During a cold winter in Kansas a few years ago, I began sorting every picture and letter that my mother and grandmother had saved. Somehow in the hundred years that had passed, my mother managed to save her mother, Pearl's, few written letters from her father, John, written in the 1890's.

The few letters carried sad and somber tones:

 August 25, 1895 Denison, Texas
    I halve had beter health this summer than yoursal. I could not brag any fefor few 2 years. People ses that I look beter than yousal. We halve had now rain for a munth and it is getting very dry hear. The worms took to the cotton and hurt it right smart but we wil make some and I guess that it will be worth just as much as it would have bin.

Septemeber the 13, 1896
Dear Children, 
     I halve received to letters from Pearley sinse I halve ritin last....
     I don't hear much bout Christmas this year. Times are prety hard out in the country because the people did not rais much last year.
     We had our picture taken when we wer hunting and will send it to you. it is only tolerable good wane. It was taken down at the forks of the bagey river in the Indian territory. 

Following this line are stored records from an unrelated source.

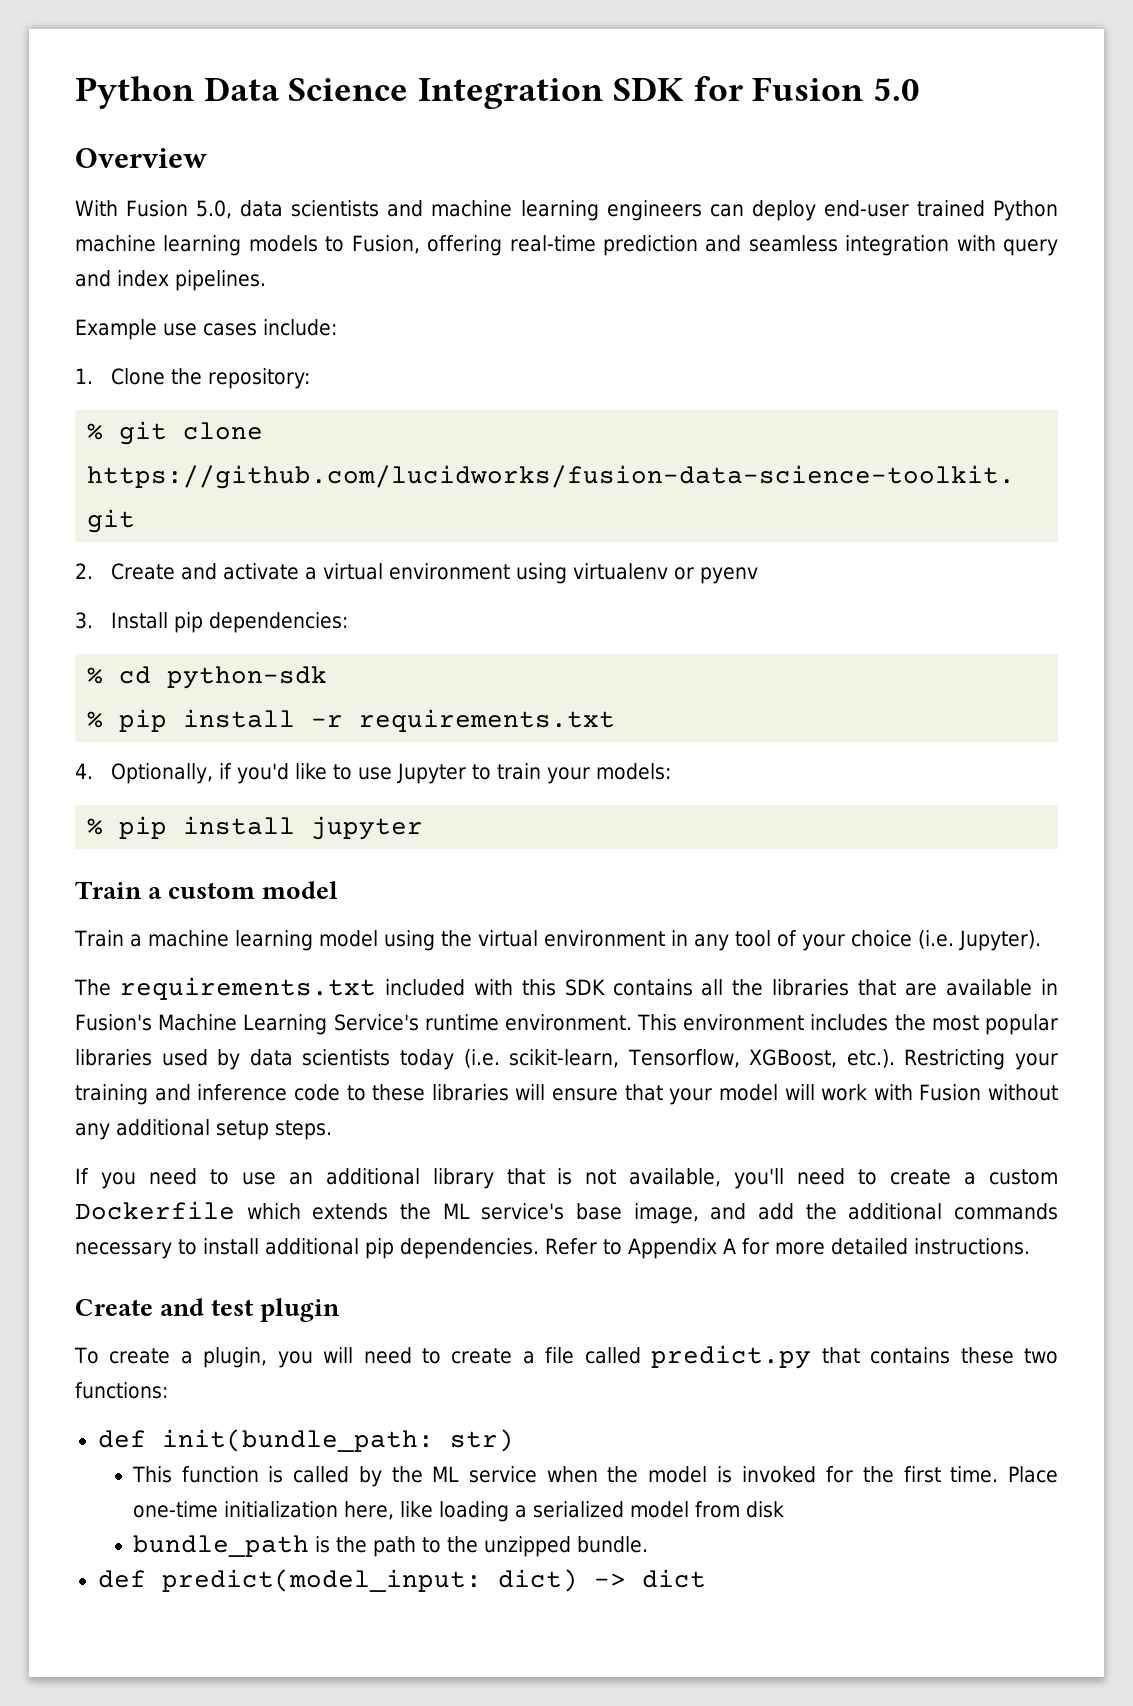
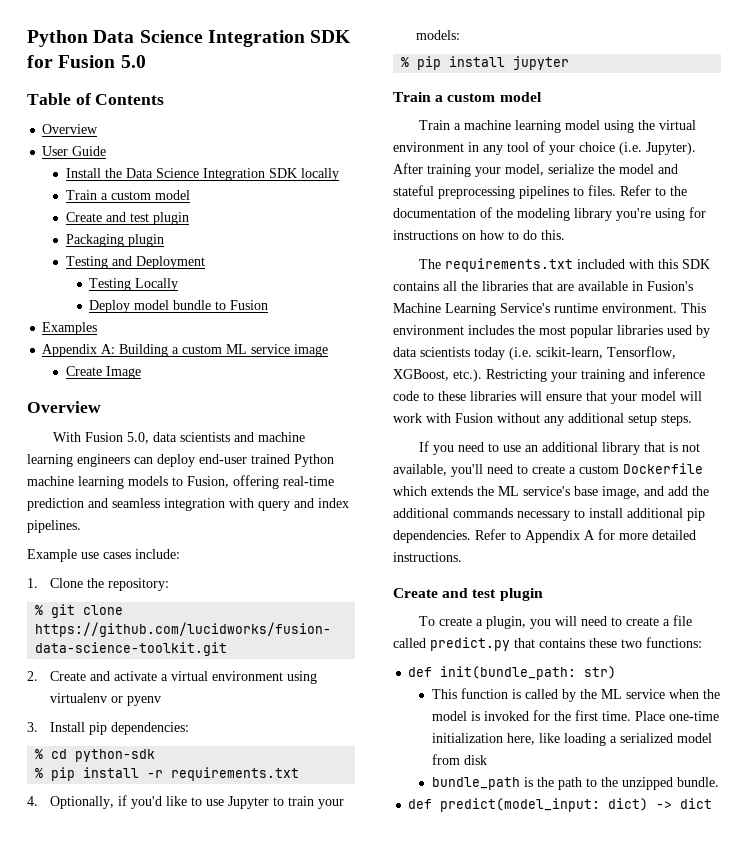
+ Table of Contents
+ Overview
+ User Guide
+ Install the Data Science Integration SDK locally
+ Train a custom model
+ Create and test plugin
+ Packaging plugin
+ Testing and Deployment
+ Testing Locally
+ Deploy model bundle to Fusion
+ Examples
+ Appendix A: Building a custom ML service image
+ Create Image
+ After training your model, serialize the model and stateful preprocessing pipelines to files. Refer to the documentation of the modeling library you're using for instructions on how to do this.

My mother and grandmother never spoke of John, and his letters stayed hidden in my mother's underwear drawer until her death.  Last year research done by our cousin, David Peters, found out that J.C. Clendening was buried in the Grayson County Poor Farm in Sherman, Texas. David notes, "John C. Clendening has the definition of a tragic character: losing both of his older brothers in the Civil War; his first child dying as in infant; then losing his wife at the age of 37 in childbirth leaving him with two little girls to raise alone. It is hard to imagine what the weight of the world must have felt like to him. Moving to Texas and starting over must have been his thought at the time he left." 

Jack and I decided it was time to find my great grandfather's grave. On our first trip to Sherman, physically searching for the Poor Farm Cemetery we looked for help and direction from the libraries, courthouse, and a postman delivering mail in the area where we thought we might find the cemetery. No luck.

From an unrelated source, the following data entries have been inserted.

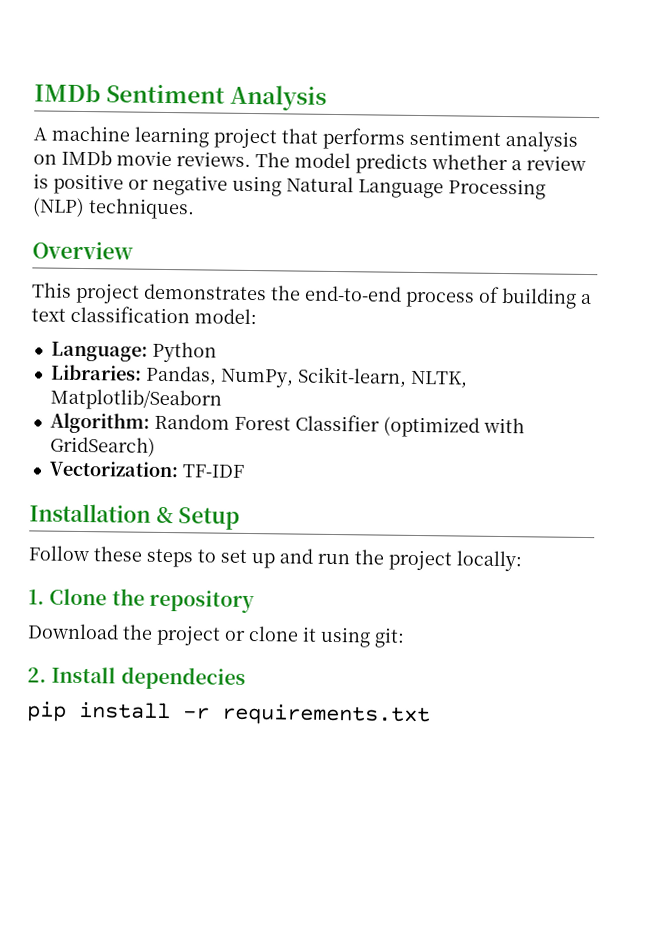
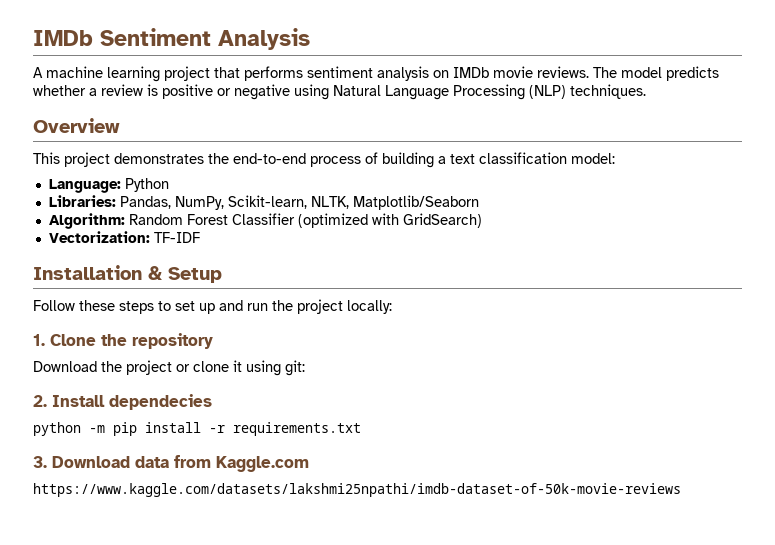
- pip install -r requirements.txt
+ python -m pip install -r requirements.txt
+ 3. Download data from Kaggle.com
+ https://www.kaggle.com/datasets/lakshmi25npathi/imdb-dataset-of-50k-movie-reviews

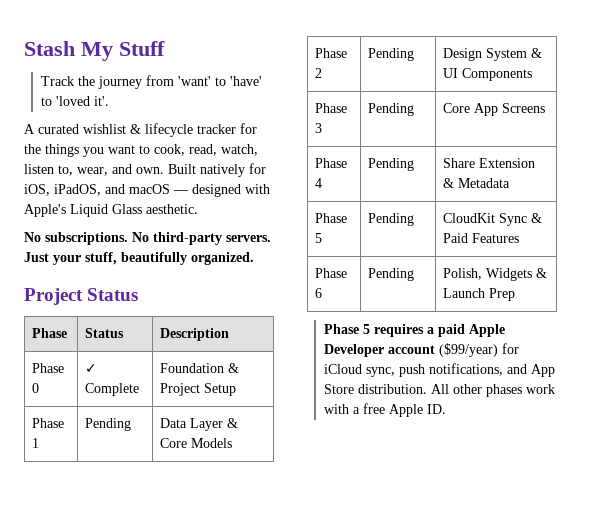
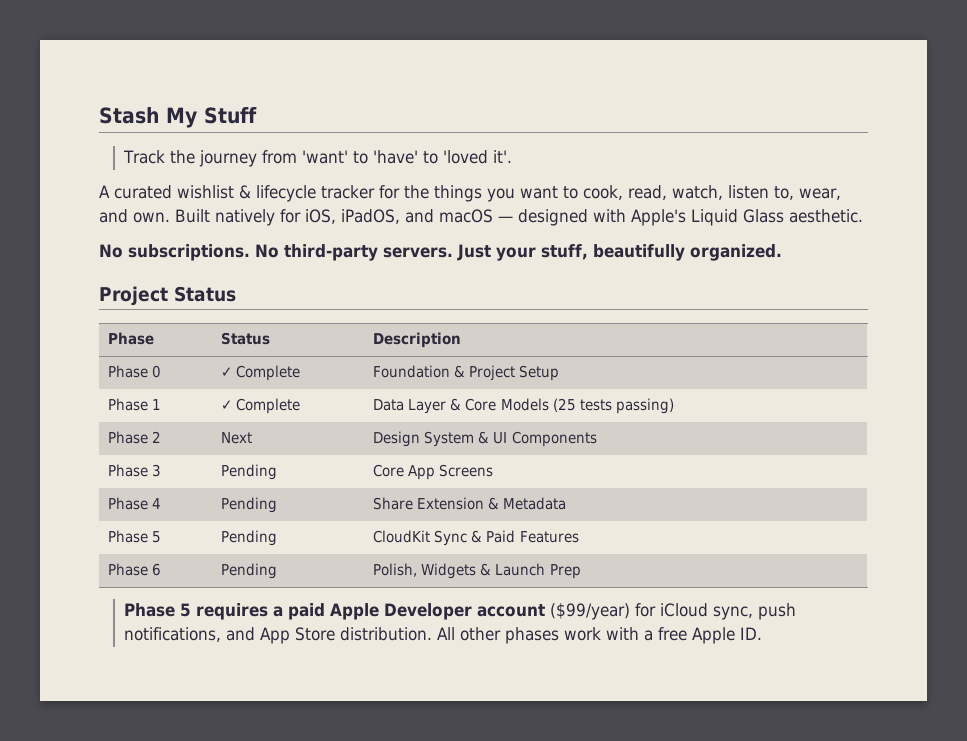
- Phase 1 | Pending | Data Layer & Core Models
+ Phase 1 | ✓ Complete | Data Layer & Core Models (25 tests passing)
- Phase 2 | Pending | Design System & UI Components
+ Phase 2 | Next | Design System & UI Components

Six months later and with more information than our maps, we drove to Sherman. Still after several hours of driving and searching we found nothing but a park, which we walked from East to West and North to South. Nothing.  

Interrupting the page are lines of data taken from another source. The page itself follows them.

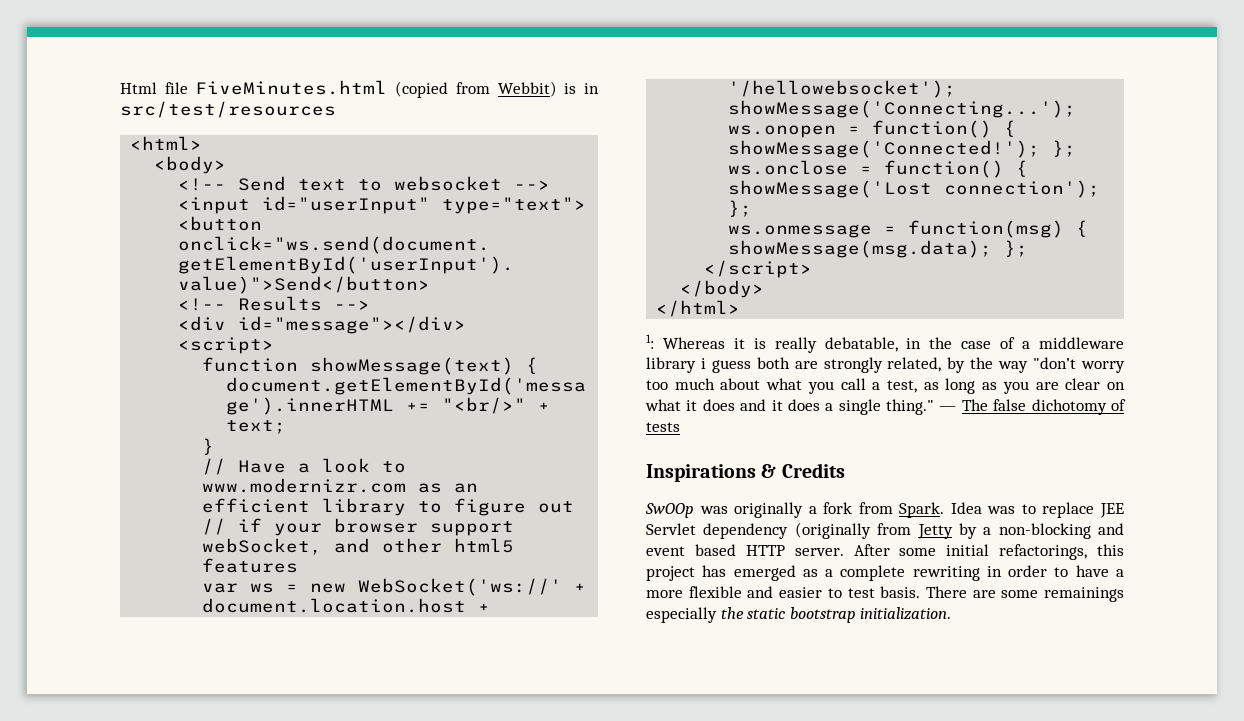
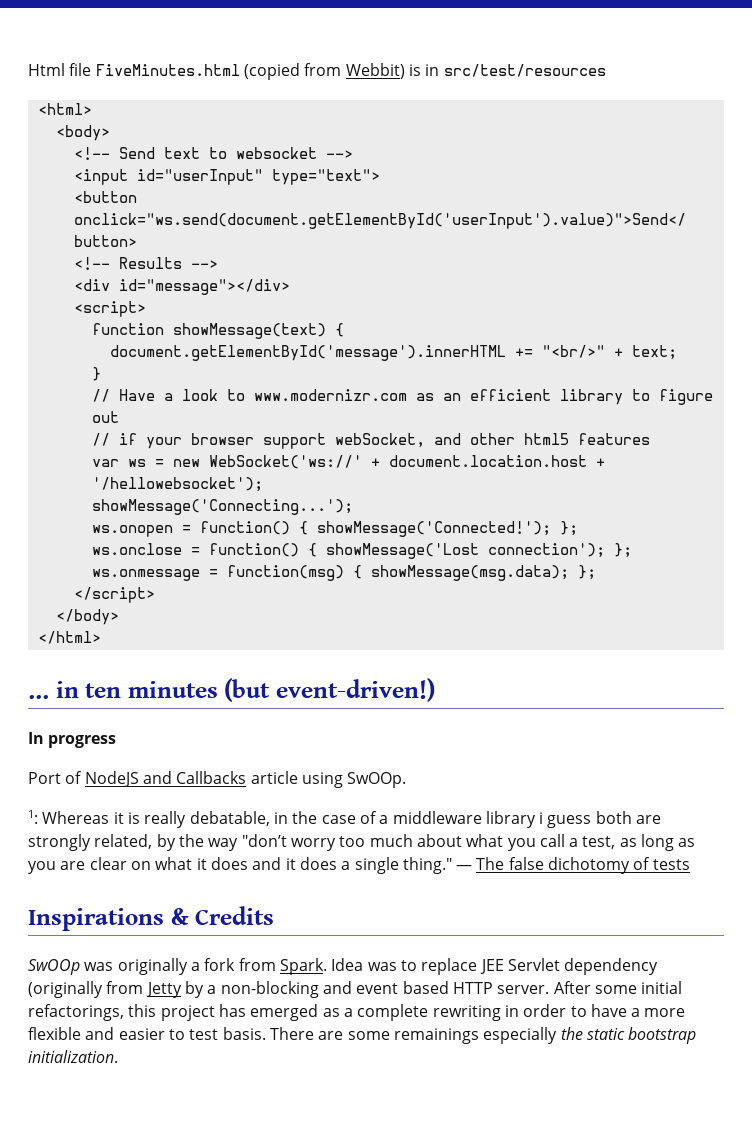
+ ... in ten minutes (but event-driven!)
+ In progress
+ Port of NodeJS and Callbacks article using SwOOp.

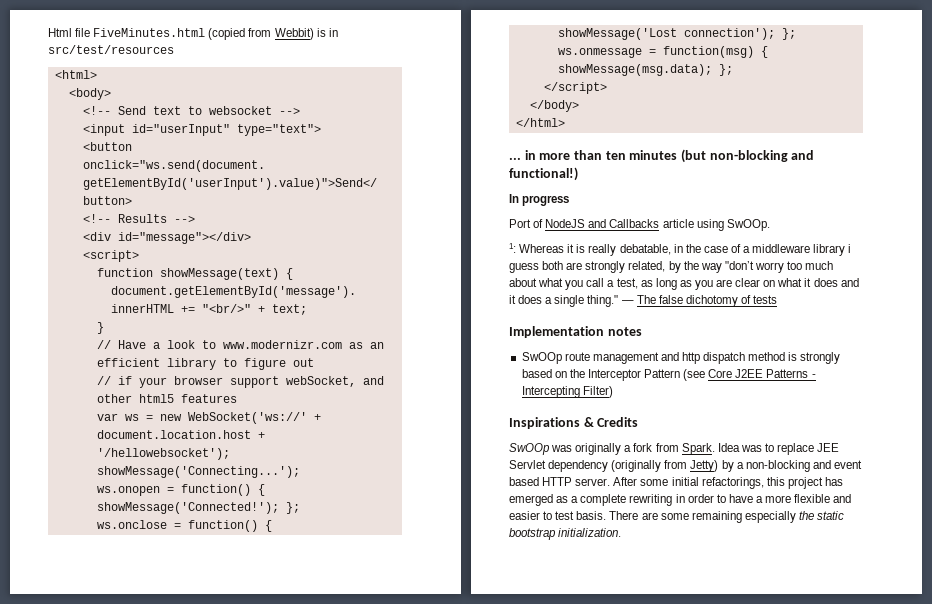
- ... in ten minutes (but event-driven!)
+ ... in more than ten minutes (but non-blocking and functional!)
+ Implementation notes
+ SwOOp route management and http dispatch method is strongly based on the Interceptor Pattern (see Core J2EE Patterns - Intercepting Filter)
- Idea was to replace JEE Servlet dependency (originally from Jetty by a non-blocking and event based HTTP server.
+ Idea was to replace JEE Servlet dependency (originally from Jetty) by a non-blocking and event based HTTP server.
- There are some remainings especially the static bootstrap initialization.
+ There are some remaining especially the static bootstrap initialization.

At last, and with the perseverance given to me by my father, I politely asked a crew of city workers if they knew anything about this lost cemetery.  Immediately, one man looked at me with a smile of curiosity. "Yes, Mme, I know right where it is. If you can wait till 4:30 I can take you right to it."  

Across the street from the park stood a row of Honey Locust trees guarding one cock-eyed gate. Like Sleeping Beauty, the fence row of gnarled trees protected the view of the long forgotten cemetery. 

Inside the gate, like the book had explained were more unmarked graves than marked.  We walked, searched, and read what we could and then realized that my great grandfather's grave
The Grayson County Poor Farm Cemetery
would never be found.  The records at the home had been lost in a fire decades ago. Our hearts broke as the man helping us pointed to a piece of old wood. "That is what most of the cemetery markers of these folks looks like.  I do my best to cut around them so people can find them, 
but the weather and the lands have covered most of them."

The resting place of each unfortunate is marked by a head and foot board, each made of well planked bois' d-arc, painted white with the number of the burial, which is kept in the "dead book" at the superintendent's office.

The city worker and gentleman who helped us find the lost cemetery. 

Now we know that my great grandfather was laid to rest December 5, 1925 somewhere on this hillside in Sherman, Texas.   

We don't think he ever returned to see his family again. How long he continued to "rite" is unknown. His daughter, Pearl, lived in Ardmore, Oklahoma from 1914-1920, so she may have been able to find her father in Denison or Sherman, but we will never know. More mysterious abound than were solved, but at least he is at rest in my heart.